Warm-ups can always help to make students more energetic and less self-conscious before doing other activities. Whizz-Zoom-Boing is a useful game to play at anytime. It helps to break the ice and create some laughter while also focussing the children's attention on a group challenge.

Think...

These questions should help to get the children talking and thinking about music. "Com-Position" is literally about "putting" sounds "together". This is what a composer does. The word "electronic" of course refers to the electricity used to make the music. The opposite of this is "acoustic" music, which is made using instruments and voices. Electronic music can be played on a computer, a CD player or any device that uses electricity.
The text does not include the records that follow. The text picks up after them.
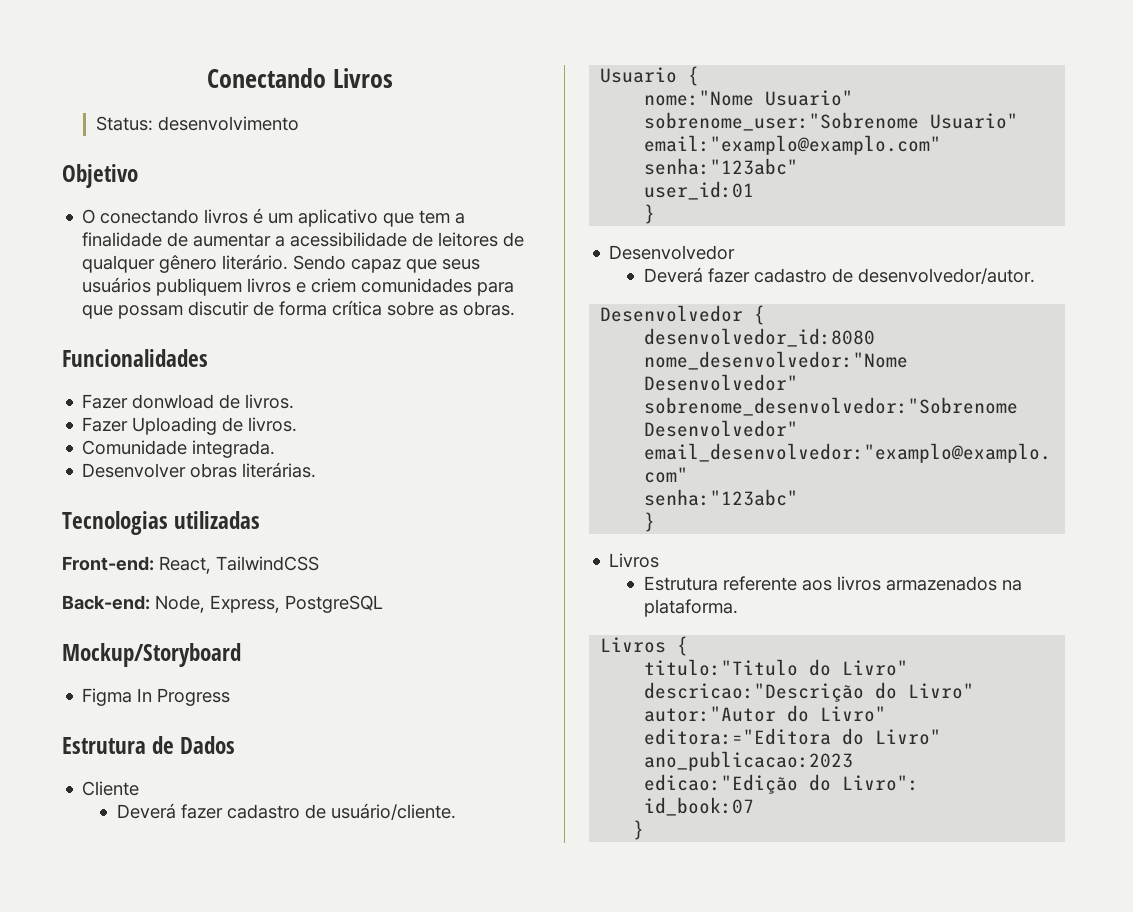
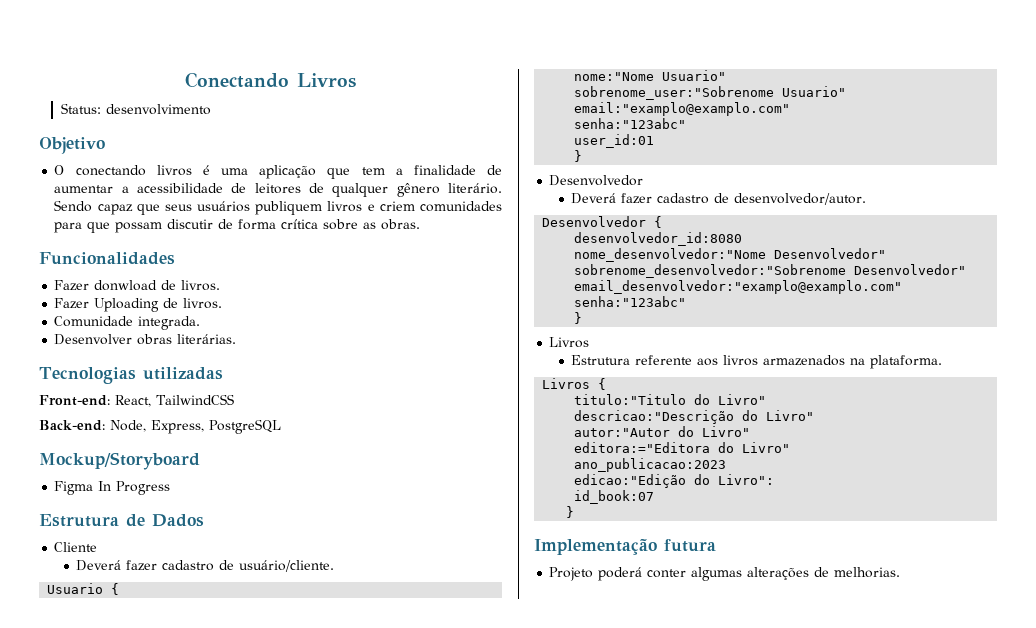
- O conectando livros é um aplicativo que tem a finalidade de aumentar a acessibilidade de leitores de qualquer gênero literário.
+ O conectando livros é uma aplicação que tem a finalidade de aumentar a acessibilidade de leitores de qualquer gênero literário.
+ Implementação futura
+ Projeto poderá conter algumas alterações de melhorias.

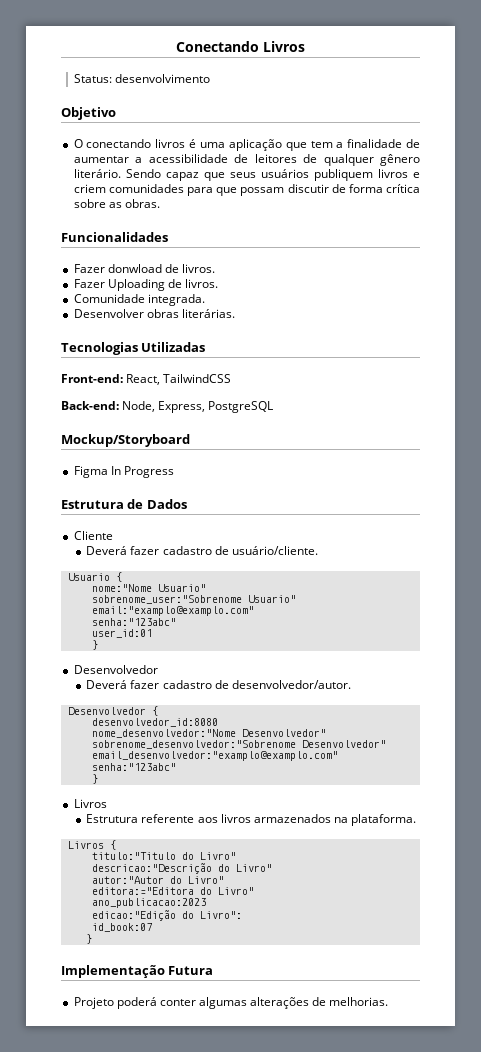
- Tecnologias utilizadas
+ Tecnologias Utilizadas
- Implementação futura
+ Implementação Futura

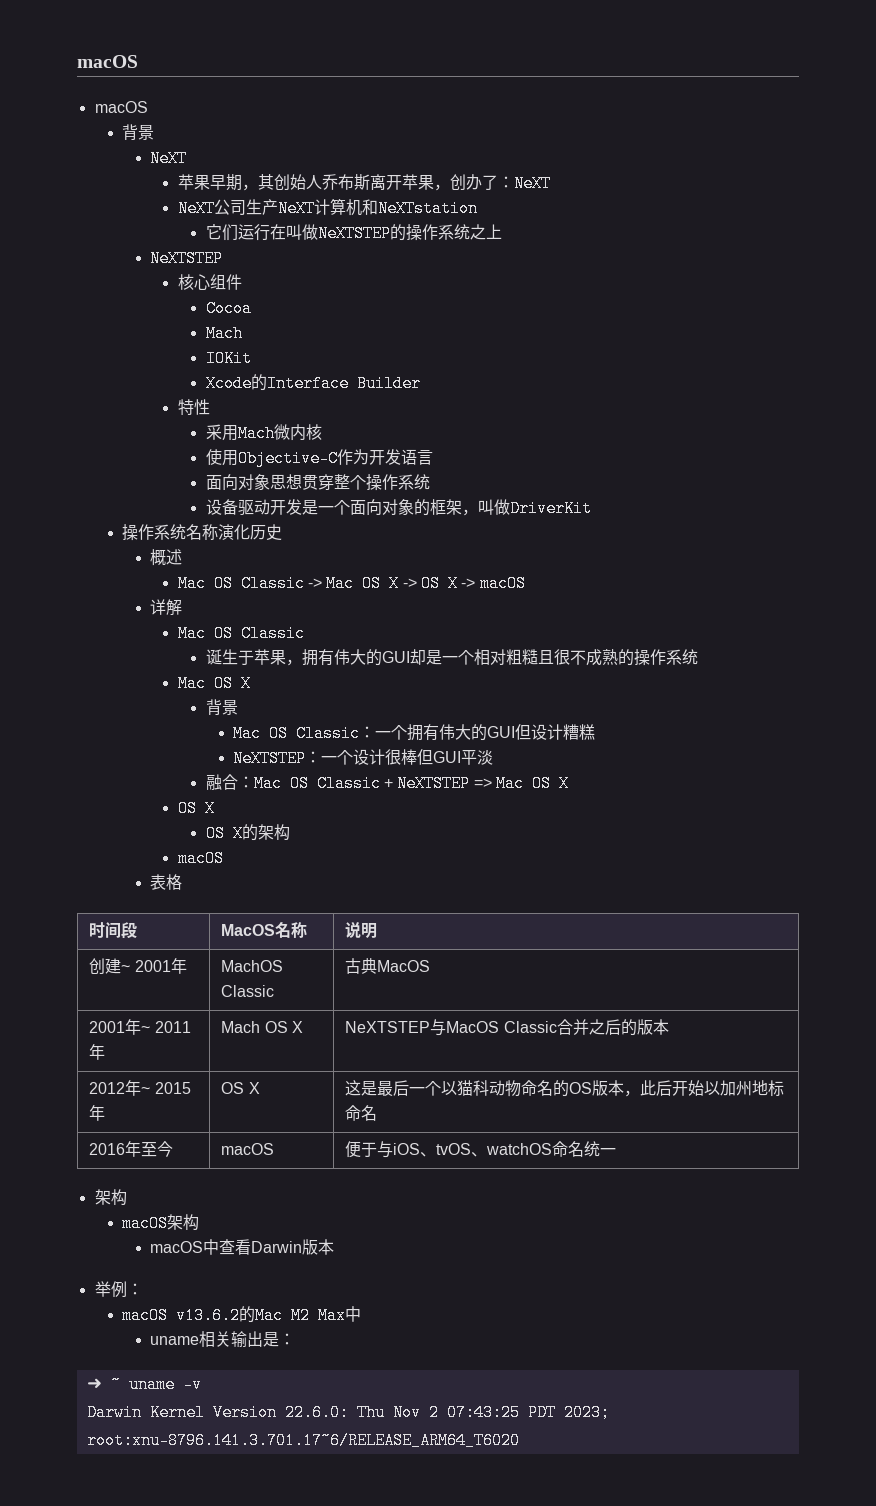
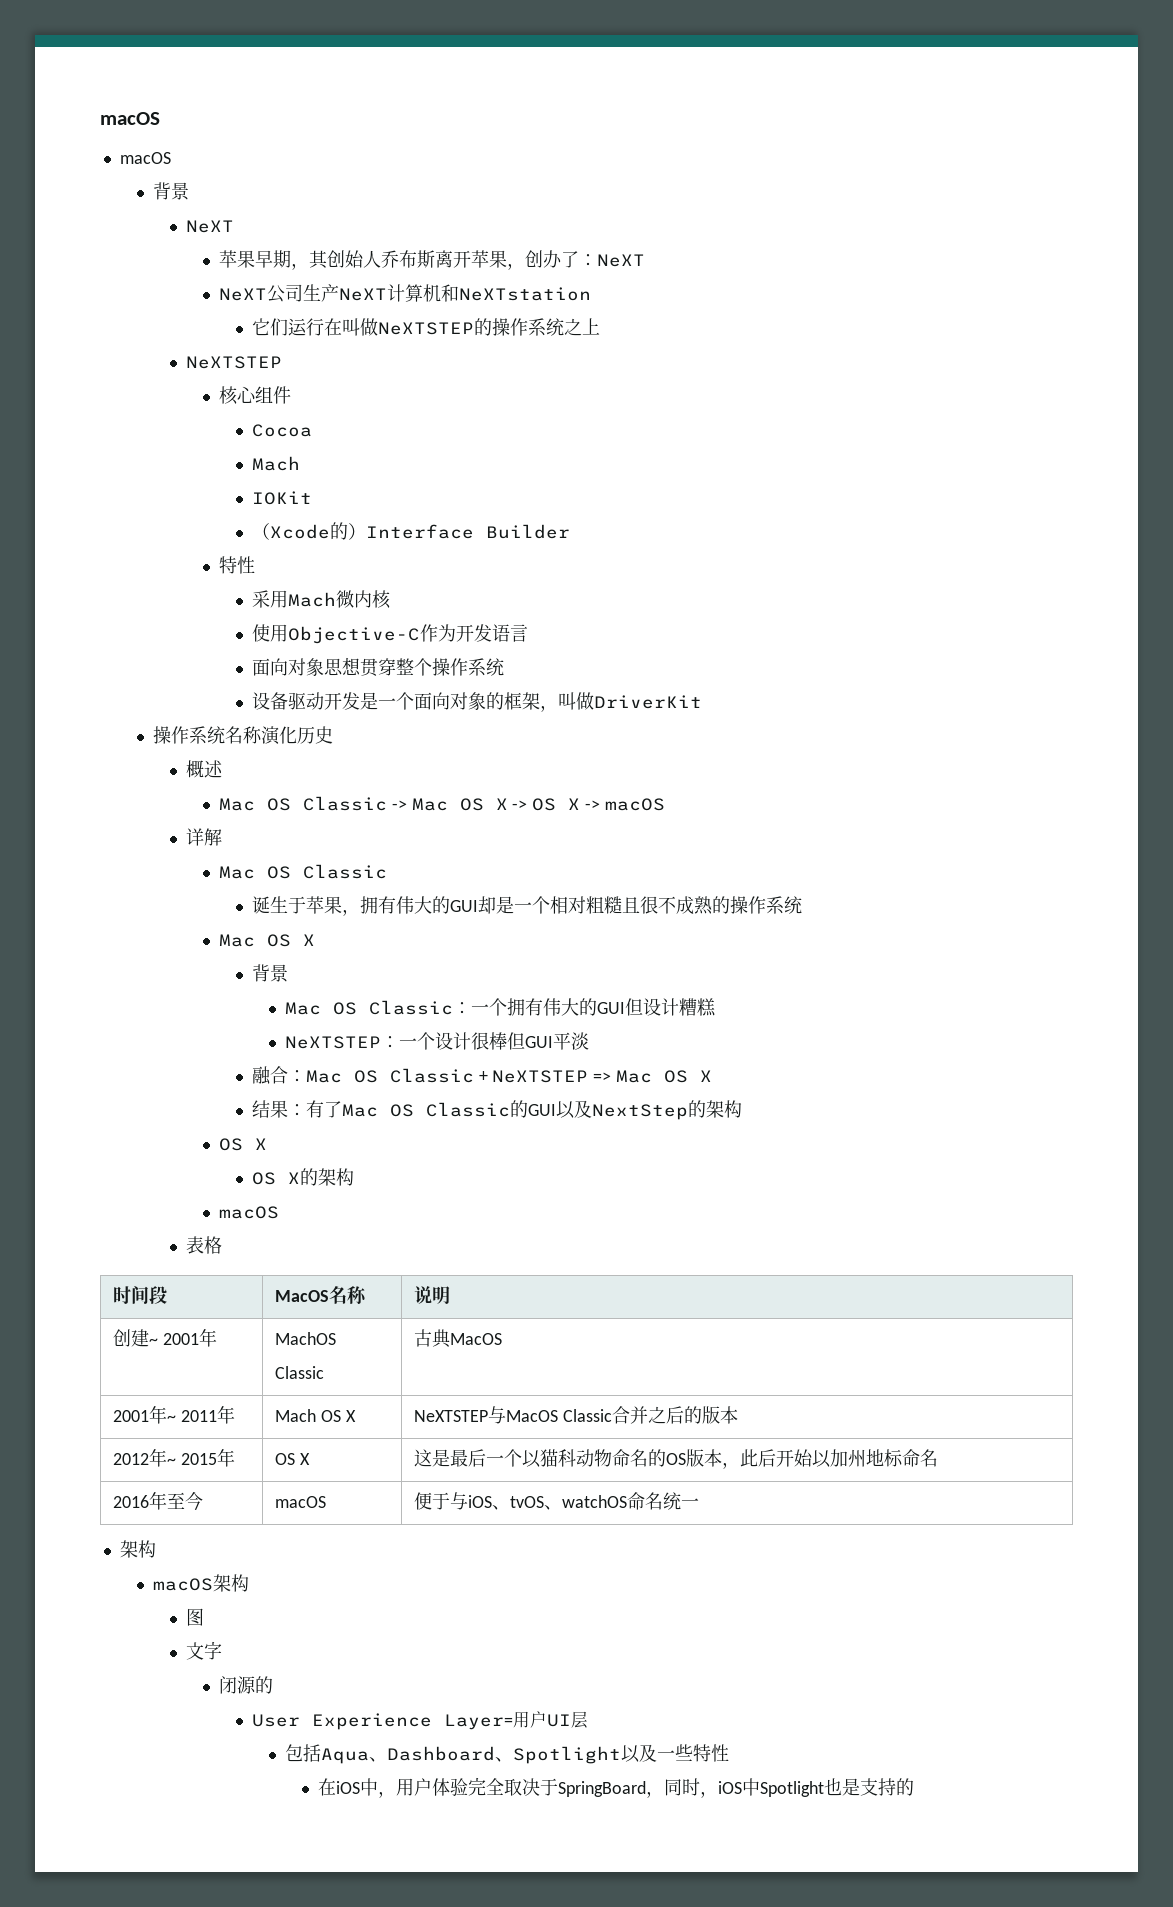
- Xcode的Interface Builder
+ （Xcode的）Interface Builder
+ 结果：有了Mac OS Classic的GUI以及NextStep的架构
- macOS中查看Darwin版本
- 举例：
- macOS v13.6.2的Mac M2 Max中
- uname相关输出是：
- ➜ ~ uname -v
- Darwin Kernel Version 22.6.0: Thu Nov 2 07:43:25 PDT 2023; root:xnu-8796.141.3.701.17~6/RELEASE_ARM64_T6020
+ 图
+ 文字
+ 闭源的
+ User Experience Layer=用户UI层
+ 包括Aqua、Dashboard、Spotlight以及一些特性
+ 在iOS中，用户体验完全取决于SpringBoard，同时，iOS中Spotlight也是支持的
It is generally heard through speakers or headphones. It is often referred to as "tape music" because it was originally made in the 1950s using reels of tape, like you would find inside a cassette.

Talking and Listening

During this exercise you can use a blackboard, or a large sheet of paper, to keep a list of the students' descriptions of the music. This list will be useful later on the in the course. It will also help the students as they develop their own vocabulary for communicating their thoughts and ideas about the music.

  1. Conlon Nancarrow composed some fifty Studies for Player Piano, each one made up of many different lines of music all moving at different speeds! He programmed these 'Player Pianos' to play this music because no one human could ever play them!
  2. The bass clarinet is a large, deep instrument that reaches nearly all the way down to the ground when you stand up to play it. It can make a very mellow and smooth sound or it can shriek and growl, like a beast, which is why Ed Bennett chose to call this piece Monster. You can hear the tape part five times in this excerpt, usually when the clarinet is already playing. It sounds a bit like the clarinet being played backwards!
  3. 'Do You Remember the Planets?' is written for viola and tape. The viola player plays solo, but Linda Buckley has created such grand, full sounds in the tape part that it can seem like there are many musicians all playing together in some huge hall. One 5th class student thought this music sounded like one lone soldier returning home after a futuristic war had ended and all the landscape had been destroyed!
  4. In 'BrAt', you might notice how sometimes you hear one part, then the other, or both. Neither one is more important in the music than the other. The computer is just another instrument!
  5. There is only one instrument being used in this recording and there are no special effects. It is simply a violin that has been recorded several times, with the real violin playing along live!

Music Notes

Ed Bennett was born in Co. Down. His music is played all over the world and it has won numerous awards. Ed Bennett is represented by the CMC. You can listen to some more of Ed's music here.

Linda Buckley was born in Co. Cork. She writes a lot of music for acoustic instruments and electronics and it is played all over the world. She also teaches music in Trinity College Dublin. Linda Buckley is represented by the CMC. You can hear more of Linda's music here.

'BrAt' stands for "Bass Recorder and Tape". Donnacha Dennehy also has pieces for piano and tape ('pAt'), and flute and tape ('fAt')! Donnacha Dennehy was born in Dublin and he is one of Ireland's most famous modern composers, at home or abroad! Donnacha Dennehy is represented by the CMC. You can hear some more of his music here.

Judith Ring is an international award-winning electronic composer, but she almost never uses special effects in her music! All the sounds she uses in pieces like PanoVal are recorded straight from the instruments and then combined in different ways. Judith Ring is represented by the CMC. You can hear more of Judith's music here.